_WHAT YOU WILL DO:_
In the listing beneath this line, copy exactly the lines starting with the one containing "[37,27,78,36] *Detect ->" and going on through the one containing "[25,30,360,42] [25,47,107,56] [25,79,101,89]".

^^^^^^^^^^^^^^^^

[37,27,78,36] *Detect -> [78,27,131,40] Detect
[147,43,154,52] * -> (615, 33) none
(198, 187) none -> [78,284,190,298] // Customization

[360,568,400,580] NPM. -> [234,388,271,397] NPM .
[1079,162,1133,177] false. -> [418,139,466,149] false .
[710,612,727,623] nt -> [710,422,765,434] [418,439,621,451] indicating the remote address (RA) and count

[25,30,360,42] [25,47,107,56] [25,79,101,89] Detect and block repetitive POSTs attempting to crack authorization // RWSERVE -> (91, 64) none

^^^^^^^^^^^^^^^^

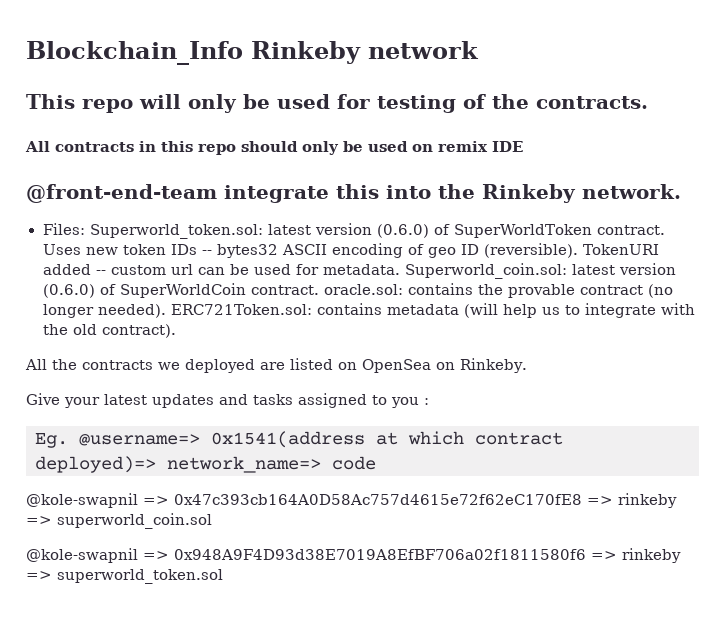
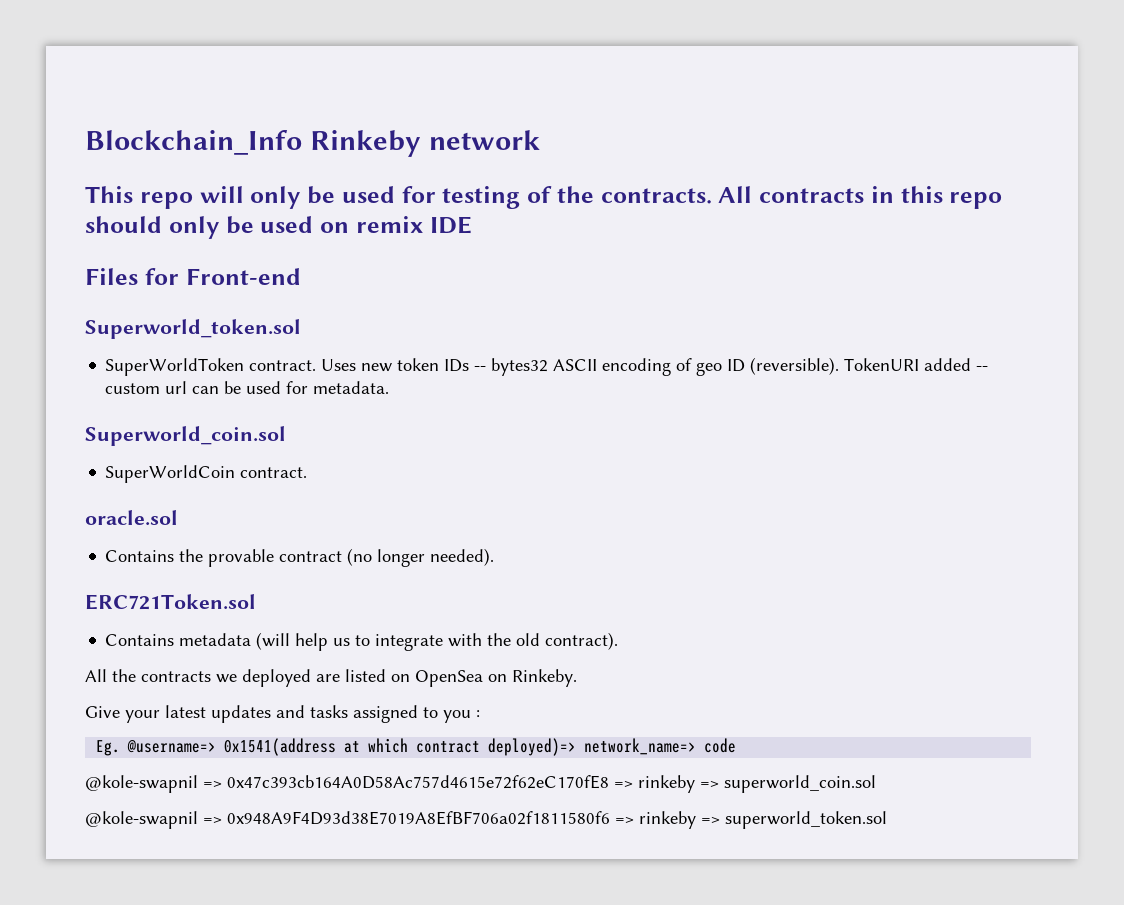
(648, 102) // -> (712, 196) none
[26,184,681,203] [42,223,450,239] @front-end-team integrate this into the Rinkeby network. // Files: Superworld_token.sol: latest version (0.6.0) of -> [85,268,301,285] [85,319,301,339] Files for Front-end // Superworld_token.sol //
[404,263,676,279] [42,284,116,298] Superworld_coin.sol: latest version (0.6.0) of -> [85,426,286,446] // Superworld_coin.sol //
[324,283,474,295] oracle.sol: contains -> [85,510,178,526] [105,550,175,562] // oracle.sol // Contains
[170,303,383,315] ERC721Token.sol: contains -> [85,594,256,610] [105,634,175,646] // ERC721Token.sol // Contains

^^^^^^^^^^^^^^^^

_YOUR RESPONSE:_
[37,27,78,36] *Detect -> [78,27,131,40] Detect
[147,43,154,52] * -> (615, 33) none
(198, 187) none -> [78,284,190,298] // Customization

[360,568,400,580] NPM. -> [234,388,271,397] NPM .
[1079,162,1133,177] false. -> [418,139,466,149] false .
[710,612,727,623] nt -> [710,422,765,434] [418,439,621,451] indicating the remote address (RA) and count

[25,30,360,42] [25,47,107,56] [25,79,101,89] Detect and block repetitive POSTs attempting to crack authorization // RWSERVE -> (91, 64) none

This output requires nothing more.